A stem-cell pioneer's second act
AgeX was the vehicle for Michael D. West, one of the field's foundational figures — he had founded Geron in 1990 and later ran Advanced Cell Technology, chasing telomerase, embryonic stem cells, and cloning long before 'longevity' was a fundable category. Incubated inside BioTime (which West also led) and formally organized in 2017, AgeX was built around two big ideas: PureStem, a system for deriving reproducible panels of purified human cell types from telomerase-positive pluripotent stem cells, and induced Tissue Regeneration (iTR), a partial-reprogramming approach meant to reawaken the body's latent capacity to regrow tissue. It was, on paper, a pure-play bet that you could manufacture youthful cells and switch regeneration back on.

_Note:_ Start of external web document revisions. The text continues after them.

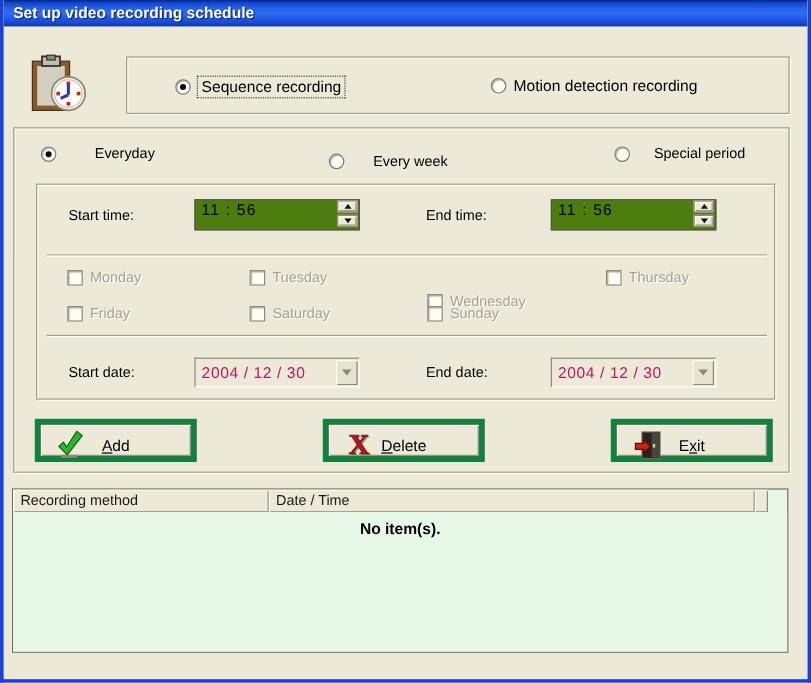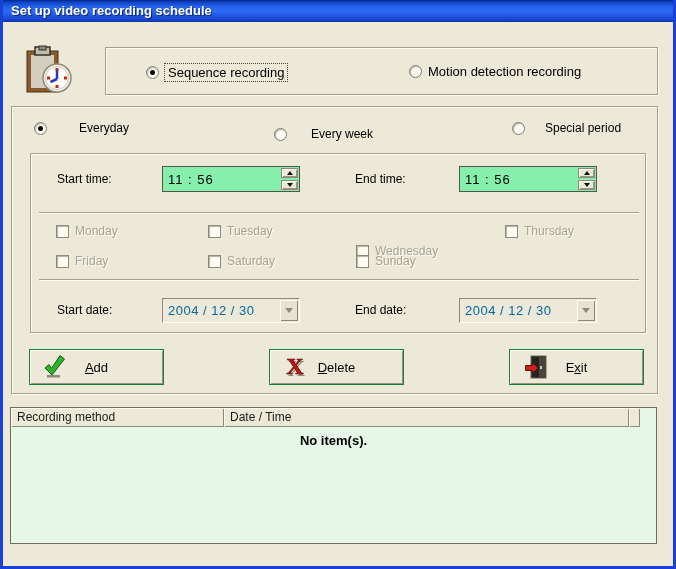--- a/index.html
+++ b/index.html
@@ -28,7 +28,7 @@
   .focus{outline:1px dotted #45433a;padding:1px 3px;}
 
   .field-label{position:absolute;font-size:12px;}
-  .field{position:absolute;height:26px;width:138px;background:#86efac;border:1px solid #55564a;box-sizing:border-box;display:flex;align-items:center;}
+  .field{position:absolute;height:26px;width:138px;background:#4d7c0f;border:1px solid #55564a;box-sizing:border-box;display:flex;align-items:flex-start;}
   .field-text{flex:1;padding-left:5px;font-size:13px;letter-spacing:1px;}
   .spinner{width:17px;margin-right:1px;display:flex;flex-direction:column;justify-content:center;gap:2px;}
   .spin-btn{height:10px;background:#ece9d8;border:1px solid #8d8a7a;box-shadow:inset 1px 1px 0 #fffef5,inset -1px -1px 0 #9a9686;display:flex;align-items:center;justify-content:center;box-sizing:border-box;}

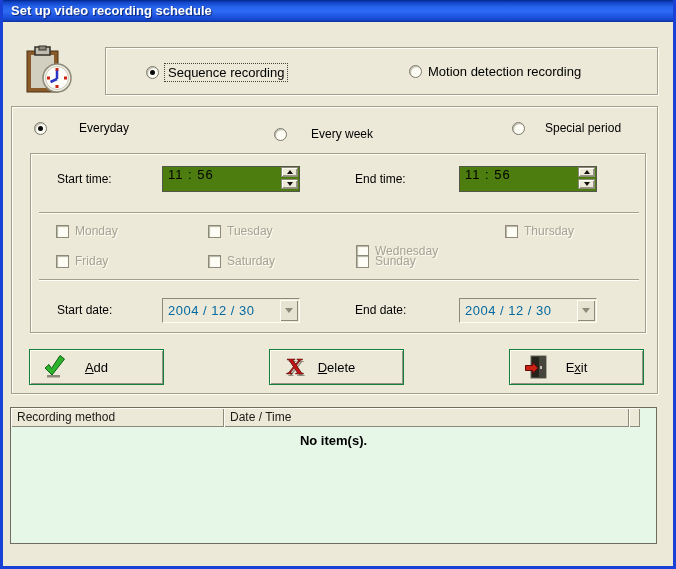--- a/index.html
+++ b/index.html
@@ -43,7 +43,7 @@
   .dis-label{color:#a5a293;text-shadow:1px 1px 0 #fffef5;font-size:12px;}
 
   .combo{position:absolute;height:25px;width:138px;background:#ece9d8;border:1px solid;border-color:#8d8a7a #fffef5 #fffef5 #8d8a7a;box-sizing:border-box;display:flex;align-items:center;}
-  .combo-text{flex:1;padding-left:5px;color:#0369a1;font-size:13px;letter-spacing:0.5px;}
+  .combo-text{flex:1;padding-left:5px;color:#be185d;font-size:13px;letter-spacing:0.5px;}
   .combo-btn{width:18px;height:21px;margin-right:1px;background:#e6e3d2;box-shadow:inset 1px 1px 0 #fffef5,inset -1px -1px 0 #8d8a7a;display:flex;align-items:center;justify-content:center;}
 
   .btn{position:absolute;width:135px;height:36px;background:#ece9d8;border:1px solid #15803d;box-shadow:inset 1px 1px 0 #fffef5,inset -1px -1px 0 #989384;box-sizing:border-box;}

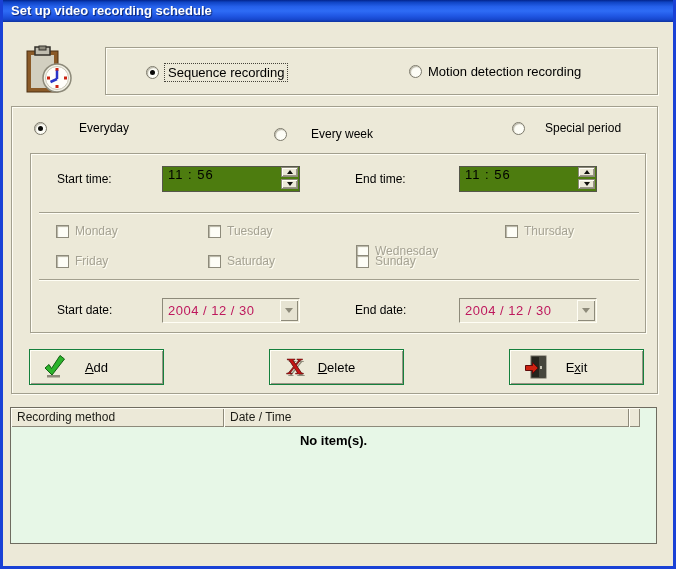--- a/index.html
+++ b/index.html
@@ -46,7 +46,7 @@
   .combo-text{flex:1;padding-left:5px;color:#be185d;font-size:13px;letter-spacing:0.5px;}
   .combo-btn{width:18px;height:21px;margin-right:1px;background:#e6e3d2;box-shadow:inset 1px 1px 0 #fffef5,inset -1px -1px 0 #8d8a7a;display:flex;align-items:center;justify-content:center;}
 
-  .btn{position:absolute;width:135px;height:36px;background:#ece9d8;border:1px solid #15803d;box-shadow:inset 1px 1px 0 #fffef5,inset -1px -1px 0 #989384;box-sizing:border-box;}
+  .btn{position:absolute;width:135px;height:36px;background:#ece9d8;border:5px solid #15803d;box-shadow:inset 1px 1px 0 #fffef5,inset -1px -1px 0 #989384;box-sizing:border-box;}
   .btn-ico{position:absolute;left:12px;top:4px;width:26px;height:26px;}
   .btn-label{position:absolute;left:0;right:0;top:10px;text-align:center;font-size:13px;color:#000;}
   .mn{text-decoration:underline;}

Public, and underfunded, from the start
AgeX reached the public markets the hard way: rather than a cash-raising IPO, BioTime distributed AgeX shares to its own holders and AgeX began trading on the NYSE American on November 28, 2018 under the ticker AGE. The stock briefly flirted with $6 before settling around $3.85, a market capitalization near $138 million. Jim Mellon — the British financier who had made 'longevity investing' a public thesis with his book Juvenescence — was in from the beginning, and his firm Juvenescence quickly became the anchor, taking a large equity stake and, crucially, becoming AgeX's lender of last resort. From day one the company's science outran its balance sheet, and it leaned on Juvenescence loans to keep the lights on.